Approximately 6 months prior, the patient developed a metallic taste in the mouth, prompting him to have his water supply evaluated.
Approximately 4 months prior, the patient went into renal failure, had a dialysis shunt put in and began dialysis.
Approximately 3 months prior, he fell off a chair, was admitted and found to have bulging discs.
The family remained concerned about the metallic taste, prompting evaluation of the pacemaker during the admission.
The hospital found it was “corroded.”
They removed the pacemaker and debrided the site.
At that time, a temporary external (replacement) pacemaker was placed.
The temporary pacemaker was left in place for three weeks.
The patient was hospitalized to exchange the temporary pacemaker with a permanent (internal) pacemaker.
He remained in the hospital for two weeks and then was discharged to rehab.
In rehab, he immediatedly decompensated, was re-admitted to the hospital and died.
He was thought to have had a heart attack in the two weeks prior to death.

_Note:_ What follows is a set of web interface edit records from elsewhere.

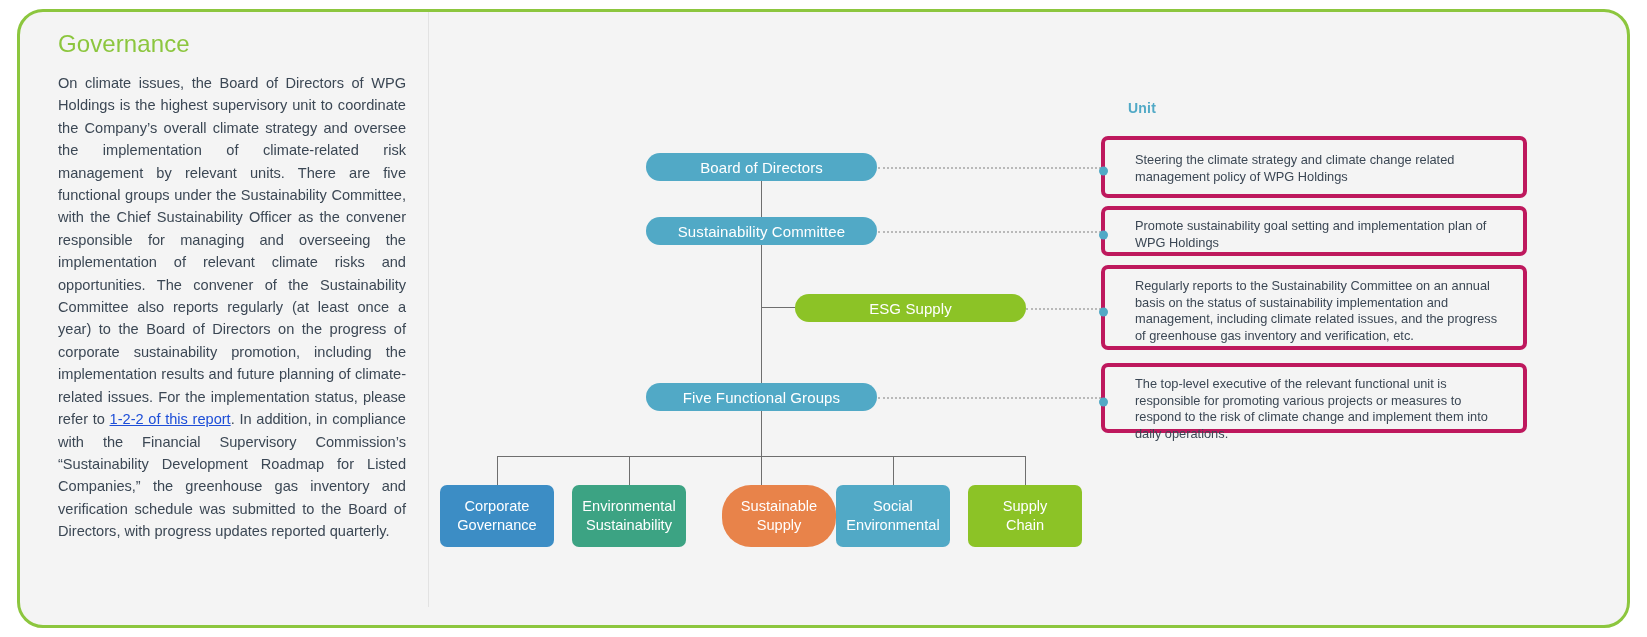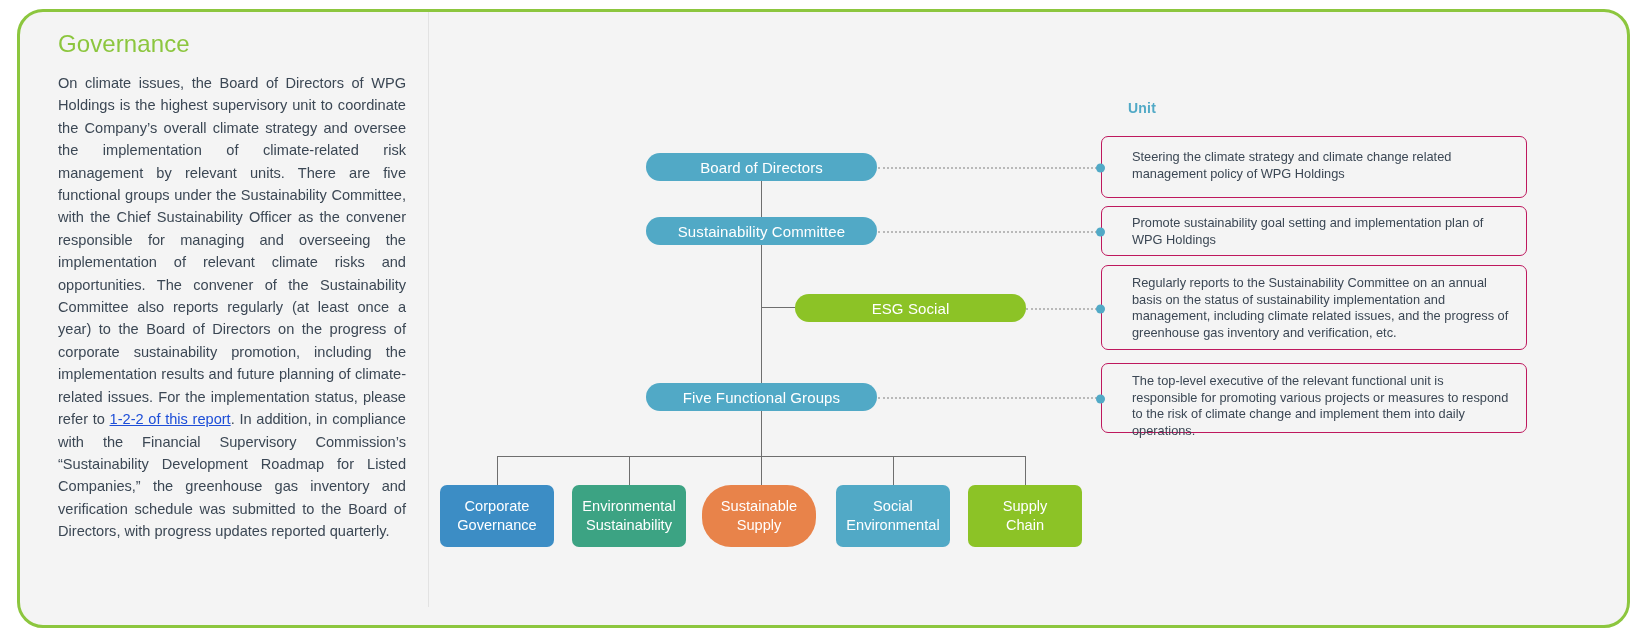--- a/index.html
+++ b/index.html
@@ -122,21 +122,21 @@
     left: 1128px; top: 100px;
     font-size: 14px;
     color: #51A9C6;
     font-weight: bold;
     letter-spacing: 0.2px;
   }
   .unit-card {
     position: absolute;
     left: 1101px;
     width: 426px;
-    border: 1px solid #be185d;
+    border: 4px solid #be185d;
     border-radius: 7px;
     background: #F4F4F4;
   }
   .unit-dot {
     position: absolute;
     left: -6px;
     width: 9px; height: 9px;
     border-radius: 50%;
     background: #51A9C6;
     transform: translateY(-50%);
@@ -185,34 +185,34 @@
 
     <div class="pill pill-blue" style="left:216px; top:153px; width:231px; height:28px;">
       <span>Board of Directors</span>
     </div>
 
     <div class="pill pill-blue" style="left:216px; top:217px; width:231px; height:28px;">
       <span>Sustainability Committee</span>
     </div>
 
     <div class="pill pill-green" style="left:365px; top:294px; width:231px; height:28px;">
-      <span>ESG Social</span>
+      <span>ESG Supply</span>
     </div>
 
     <div class="pill pill-blue" style="left:216px; top:383px; width:231px; height:28px;">
       <span>Five Functional Groups</span>
     </div>
 
     <div class="grp" style="left:10px;  background:#3C8DC5;">
       <span><span>Corporate</span><br><span>Governance</span></span>
     </div>
     <div class="grp" style="left:142px; background:#3CA383;">
       <span><span>Environmental</span><br><span>Sustainability</span></span>
     </div>
-    <div class="grp" style="left:272px; background:#E8834A;border-radius:29px;">
+    <div class="grp" style="left:292px; background:#E8834A;border-radius:29px;">
       <span><span>Sustainable</span><br><span>Supply</span></span>
     </div>
     <div class="grp" style="left:406px; background:#51A9C6;">
       <span><span>Social</span><br><span>Environmental</span></span>
     </div>
     <div class="grp" style="left:538px; background:#8CC326;">
       <span><span>Supply</span><br><span>Chain</span></span>
     </div>
 
   </div>

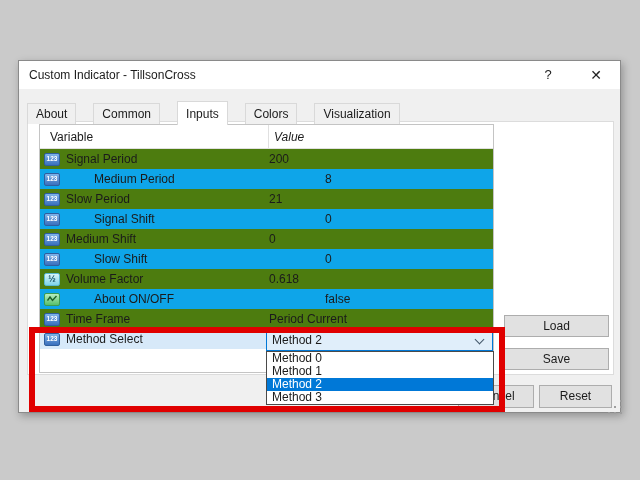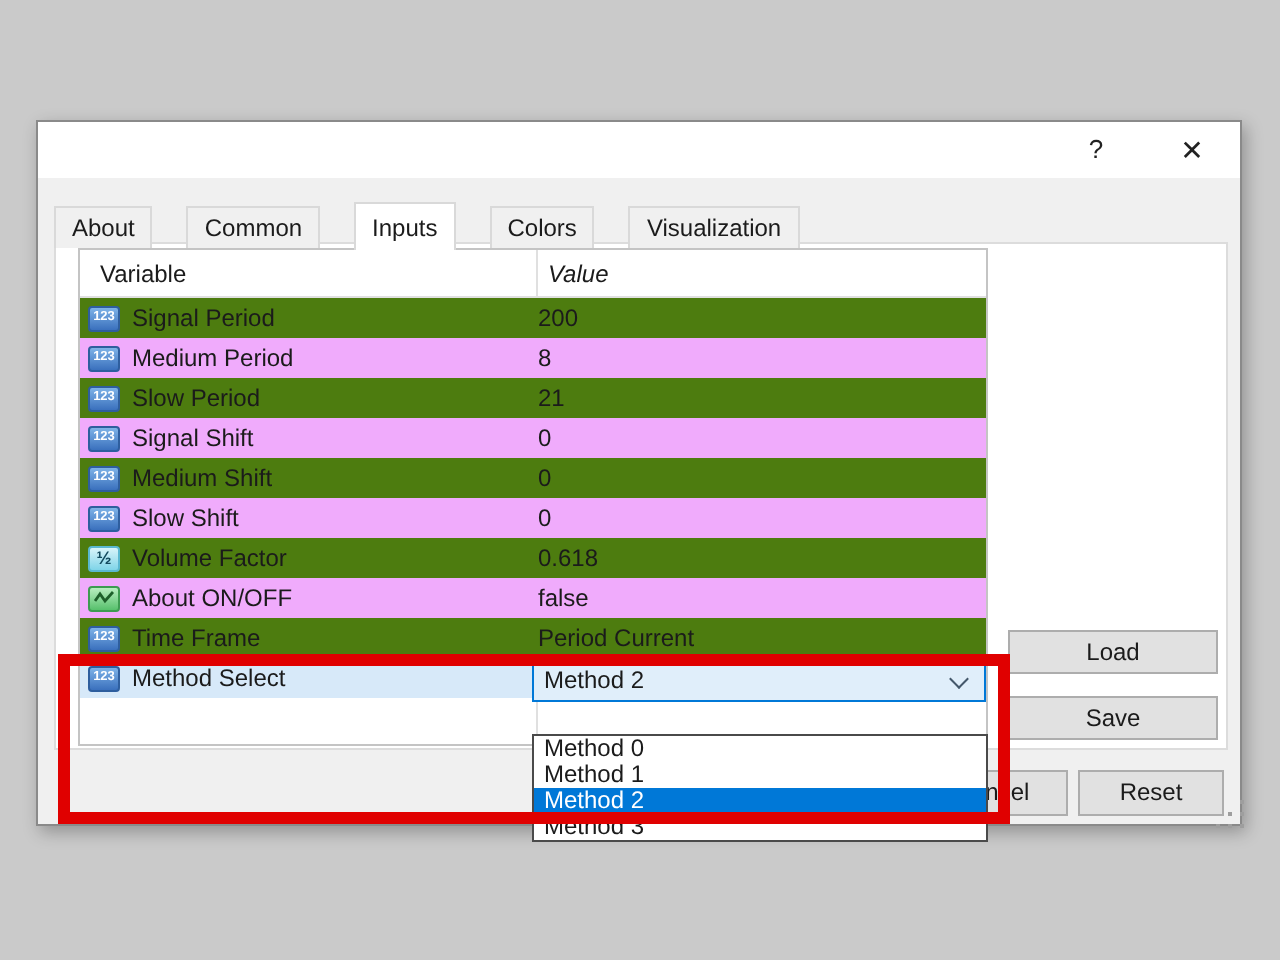--- a/index.html
+++ b/index.html
@@ -23,41 +23,41 @@
   .panel { position:absolute; left:8px; top:60px; width:587px; height:254px;
            background:#ffffff; border:1px solid #dcdcdc; }
 
   .table { position:absolute; left:20px; top:63px; width:455px; height:249px;
            background:#ffffff; border:1px solid #c4c4c4; overflow:hidden; }
   .vdivider { position:absolute; left:228px; top:0; bottom:0; width:1px; background:#e0e0e0; }
   .thead { position:relative; height:24px; border-bottom:1px solid #e0e0e0; font-size:12px; }
   .th-var { position:absolute; left:10px; top:0; line-height:24px; }
   .th-val { position:absolute; left:234px; top:0; line-height:24px;font-style:italic; }
   .trow { position:relative; height:20px; display:flex; align-items:center; font-size:12px; background:#4d7c0f; }
-  .trow.alt { background:#f0abfc; }
+  .trow.alt { background:#0ea5e9;gap:28px; }
   .trow.sel { background:#d7e9f9; }
   .badge { flex:0 0 16px; width:16px; height:13px; margin:0 6px 0 4px; border-radius:2px;
            font-size:6.5px; font-weight:bold; color:#fff; text-align:center; line-height:12px;
            background:linear-gradient(180deg,#7eb3e8,#3a70bd); border:1px solid #2e5e9e;
            display:inline-flex; align-items:center; justify-content:center; }
   .badge.double { background:linear-gradient(180deg,#d8f4fa,#7fd4e8); border-color:#5ab8d0;
                   color:#134a5e; font-size:9px; }
   .badge.bool { background:linear-gradient(180deg,#b8eec0,#57c06c); border-color:#3d9b51; }
   .cell-label { width:196px; overflow:hidden; white-space:nowrap; }
   .cell-value { flex:1; padding-left:7px; overflow:hidden; white-space:nowrap; }
 
   .combobox { position:absolute; left:247px; top:269px; width:227px; height:21px; z-index:4;
               background:#e0eefa; border:1px solid #0078d7; font-size:12px; }
   .combobox .val { position:absolute; left:5px; top:0; line-height:19px; }
   .chevron { position:absolute; right:9px; top:5px; width:7px; height:7px;
              border-right:1.6px solid #44586b; border-bottom:1.6px solid #44586b;
              transform:rotate(45deg); }
 
   .dropdown { position:absolute; left:247px; top:290px; width:228px; height:54px; z-index:5;
-              background:#ffffff; border:1px solid #4a4a4a;margin-top:16px; }
+              background:#ffffff; border:1px solid #4a4a4a; }
   .option { height:13px; line-height:13px; padding-left:5px; font-size:12px; background:#fff; }
   .option.selected { background:#0078d7; color:#ffffff; }
 
   .btn { position:absolute; background:#e1e1e1; border:1px solid #adadad; font-size:12px;
          text-align:center; }
   .btn-load { left:485px; top:254px; width:105px; height:22px; line-height:20px; }
   .btn-save { left:485px; top:287px; width:105px; height:22px; line-height:20px; }
   .btn-cancel { left:439px; top:324px; width:76px; height:23px; line-height:21px; }
   .btn-reset { left:520px; top:324px; width:73px; height:23px; line-height:21px; }
 
@@ -67,20 +67,21 @@
 
   .red-box { position:absolute; left:29px; top:327px; width:476px; height:85px;
              border:6px solid #e00000; z-index:10; pointer-events:none; }
 </style>
 </head>
 <body>
 
 <div class="dialog">
 
   <div class="titlebar">
+    <span class="title">Custom Indicator - TillsonCross</span>
     <div class="tb-btn help-btn">
       <span>?</span>
     </div>
     <div class="tb-btn close-btn">
       <span>✕</span>
     </div>
   </div>
 
   <div class="tabs">
     <div class="tab">About</div>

The history is provided by the family.
1. Summarize the history.
2. Why were two pacemakers put in?
3. What do you think of the story that the metallic taste was due to a “corroded pacemaker”?
4. Why do you think the patient had a metallic taste?
5. What evidence in the history supports your answer?
6. What is the difference between a history provided by the family and a history provided in a medical record?
7. How strongly do you feel the family believed the pacemaker had corroded? What’s your evidence?
8. Do you think each of the patient’s procedures (removal and replacement of pacemaker) was necessary? Why or why not?
9. What do you think is the likelihood there was a medical error in this case?
10. Do you there any part of the history might have been inaccurate?
11. What are early symptoms of kidney failure?
12. Do you see any ethical considerations in this case so far?
13. Some families will pressure clinicians to take certain steps. Some clinicians can pressure themselves to comply with what they think a family wants. What kinds of threats or pressures can clinicians experience from families? Alternatively, what kinds of internal pressures can clinicians experience to “please” a family or comply with what they think the family wants? If these internal or external pressures result in an unnecessary procedure, where is the breakdown in training? How can clinicians strengthen themselves in these situations? How might these issues apply in this case?
14. How might the second surgery have been avoided while also addressing the family’s concerns about the metallic taste?